Thinking about Jordan and his cracked skull reminds me of Christopher Allington. A real detective would, of course, follow up on the conversation we’d had the night before.
So I decide to take another crack at him. I tell Rachel I’m going to the bathroom. But really I go to the elevator and take it up to the twentieth floor.
No one’s supposed to go up to the twentieth floor but the Allingtons and their guests, which is why the carpet in the hallway outside the penthouse is really one big motion detector that goes off whenever somebody steps on it, including the Allingtons. This alarm causes a camera to be switched on, which then conveys an image of the interloper on a viewing screen at the guard’s desk in the lobby.
But since the guard on duty that day is Pete, I’m not too worried about being busted. We’ve caught any number of freshmen on the twentieth floor, most of whom have been sent there by conniving upper classmen in search of the “Fischer Hall pool.” The elusive Fischer Hall pool did once exist, but in the basement, not the penthouse, and it’s a favorite senior prank to send unsuspecting first-years to the twentieth floor in search of it, knowing they’ll trigger the motion detectors and get busted for being outside the president’s apartment.
I step boldly onto the nondescript carpeting and lift a finger to poke at the doorbell to the Allingtons’ apartment. I can hear a strange whistling sound beyond the door, and realize that this must be Mrs. Allington’s birds, the cockatoos about whom she worries so incessantly when she’s had too much to drink. When I press on the doorbell, the whistling turns into maniacal shrieking, and for a minute, I panic. Really. I forget all about being a detective slash novelist slash physician slash jewelry designer, and want to run back to the elevator…
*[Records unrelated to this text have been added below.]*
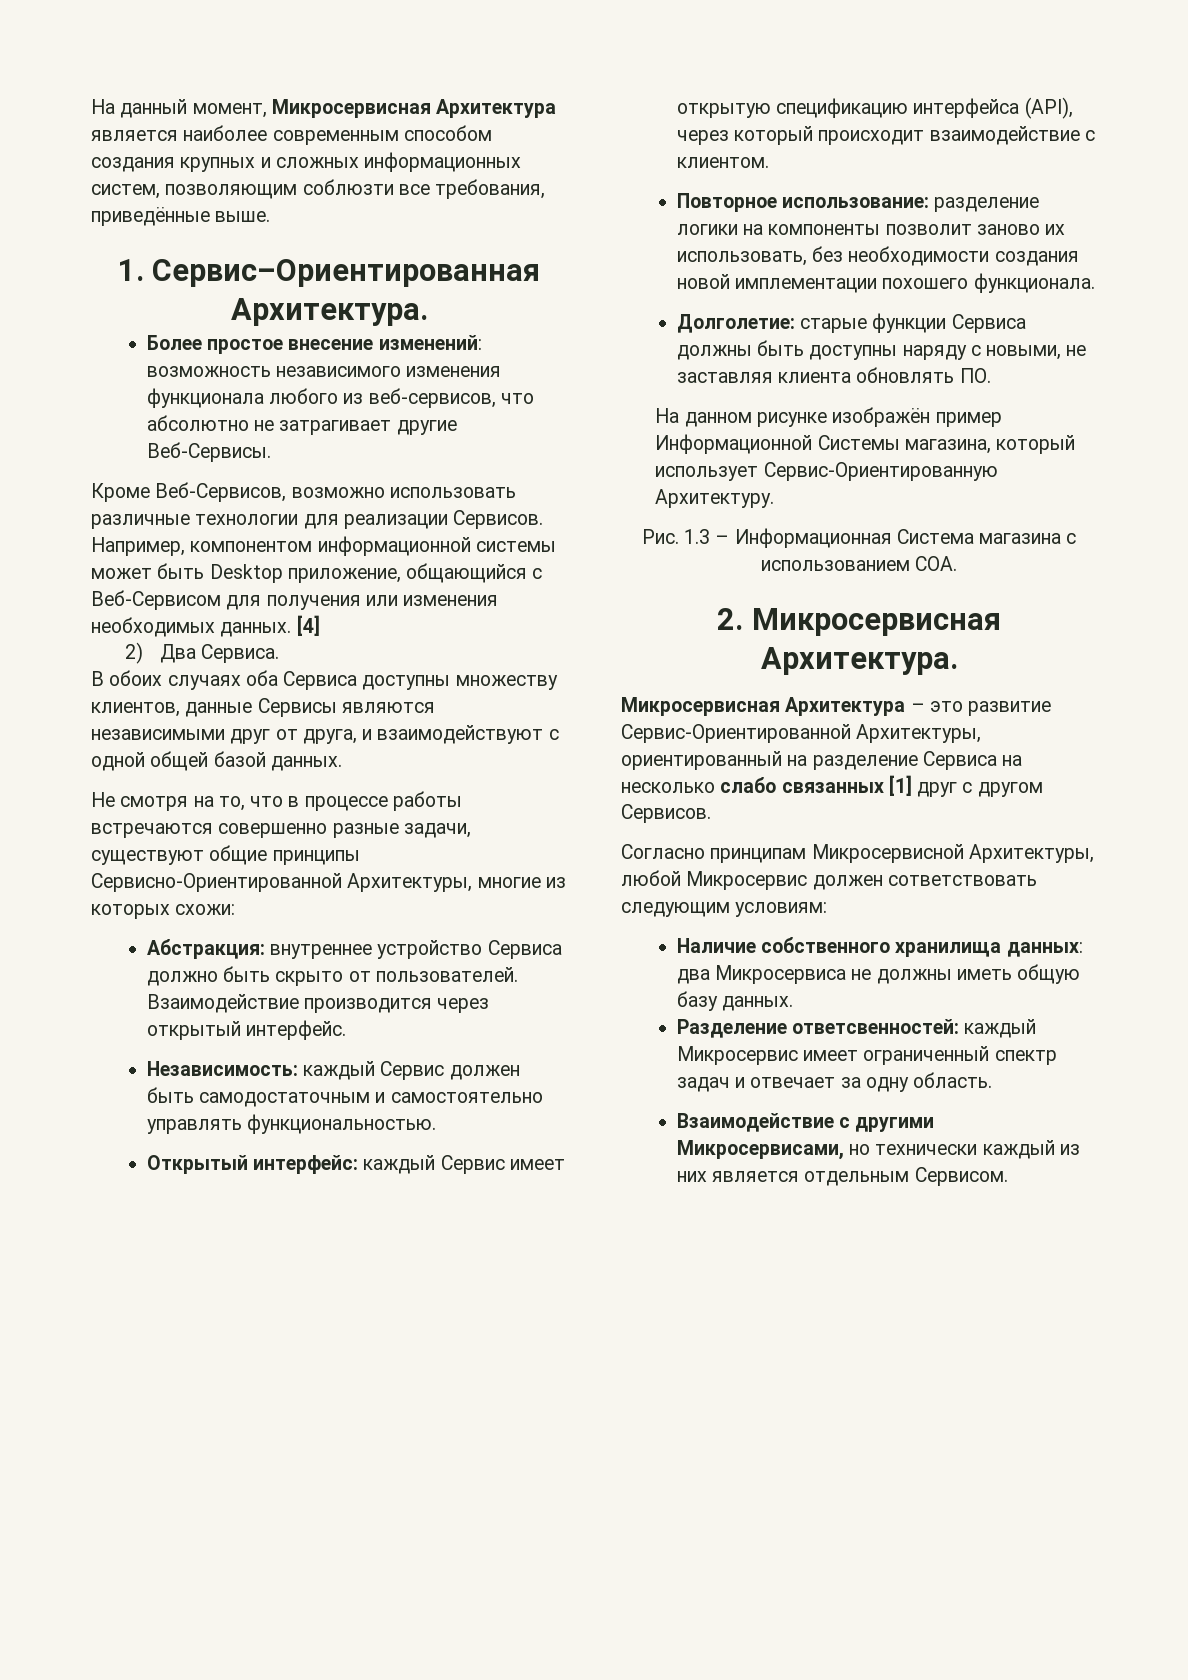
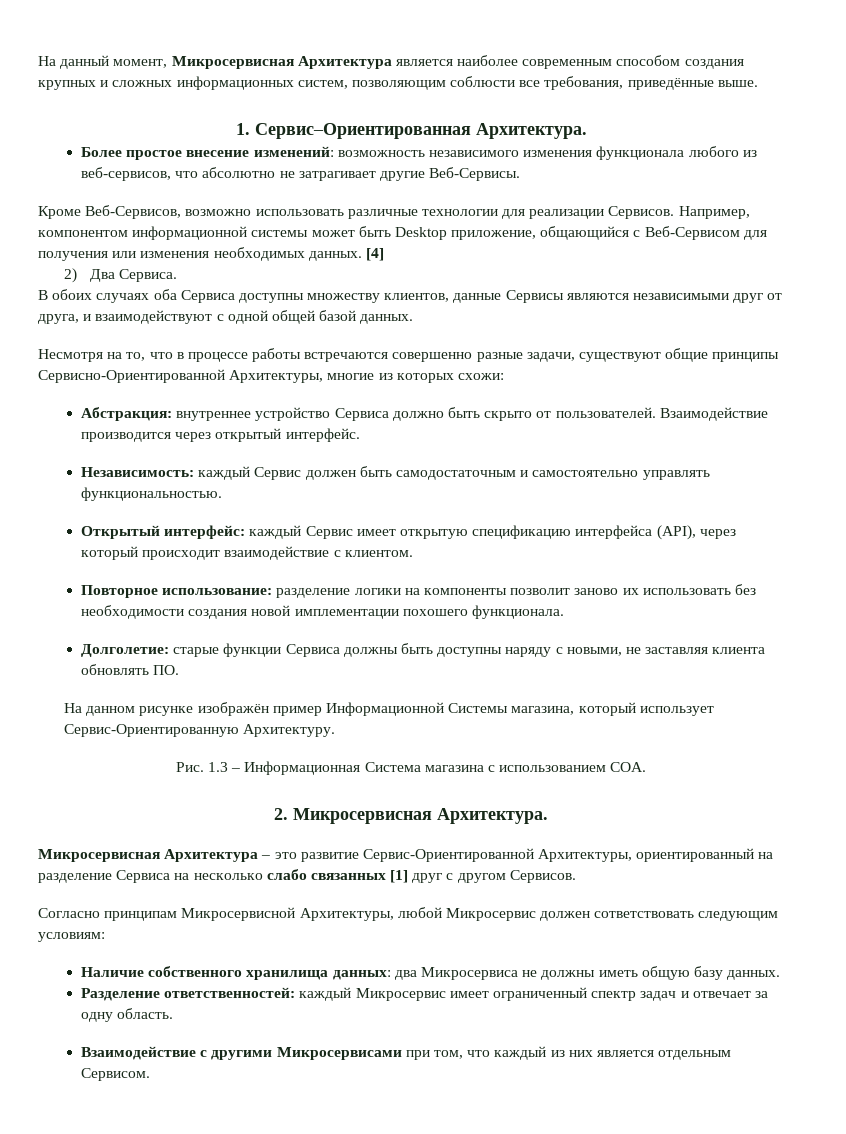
- На данный момент, Микросервисная Архитектура является наиболее современным способом создания крупных и сложных информационных систем, позволяющим соблюзти все требования, приведённые выше.
+ На данный момент, Микросервисная Архитектура является наиболее современным способом создания крупных и сложных информационных систем, позволяющим соблюсти все требования, приведённые выше.
- Не смотря на то, что в процессе работы встречаются совершенно разные задачи, существуют общие принципы Сервисно-Ориентированной Архитектуры, многие из которых схожи:
+ Несмотря на то, что в процессе работы встречаются совершенно разные задачи, существуют общие принципы Сервисно-Ориентированной Архитектуры, многие из которых схожи:
- Повторное использование: разделение логики на компоненты позволит заново их использовать, без необходимости создания новой имплементации похошего функционала.
+ Повторное использование: разделение логики на компоненты позволит заново их использовать без необходимости создания новой имплементации похошего функционала.
- Разделение ответсвенностей: каждый Микросервис имеет ограниченный спектр задач и отвечает за одну область.
+ Разделение ответственностей: каждый Микросервис имеет ограниченный спектр задач и отвечает за одну область.
- Взаимодействие с другими Микросервисами, но технически каждый из них является отдельным Сервисом.
+ Взаимодействие с другими Микросервисами при том, что каждый из них является отдельным Сервисом.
But before I have a chance to ding and ditch, the door swings open, and Mrs. Allington, bleary-eyed and dressed in a green velour caftan, blinks at me.
“Yes?” she demands, in a remarkably unfriendly manner, considering the fact that just two weeks or so ago, I’d held her hand while she barfed into one of the lobby planters. Behind her, I catch a glimpse of a six-foot-tall wicker cage, within which two large white birds scream at me.
“Uh, hi,” I say brightly. “Is Christopher here?”
Mrs. Allington’s puffy eyelids widen a little, then go back to normal. “What?”
“Chris,” I repeat. “Your son, Christopher. Is he here?”
Mrs. Allington looks truly pissed off. At first I think it’s because I’ve woken her up, but it turns out that’s only part of it.
No, what I’ve really done is outrage Mrs. Allington’s sense of propriety.
I know! Who even knew she had one? But it turns out she does.
She says, enunciating as carefully as if I were a foreigner, “No, Chris is not here, Justine. And if you had been raised properly, you’d know that it is considered highly inappropriate for young women to pursue boys so avidly.”
Then she slams the door very hard, causing her birds to shriek even more loudly in surprise.
I stand staring at the closed door for a minute or so. I have to admit, my feelings are kind of hurt. I mean, I’d thought Mrs. Allington and I were close.
And yet she’s still calling me Justine.
I probably should have just gone away. But, you know. I still needed to know where Chris was.
So I reach out and ring the bell again. The birds’ screaming rises to fever-pitch, and when Mrs. Allington pulls open the door this time, she looks not only pissed off, but practically homicidal.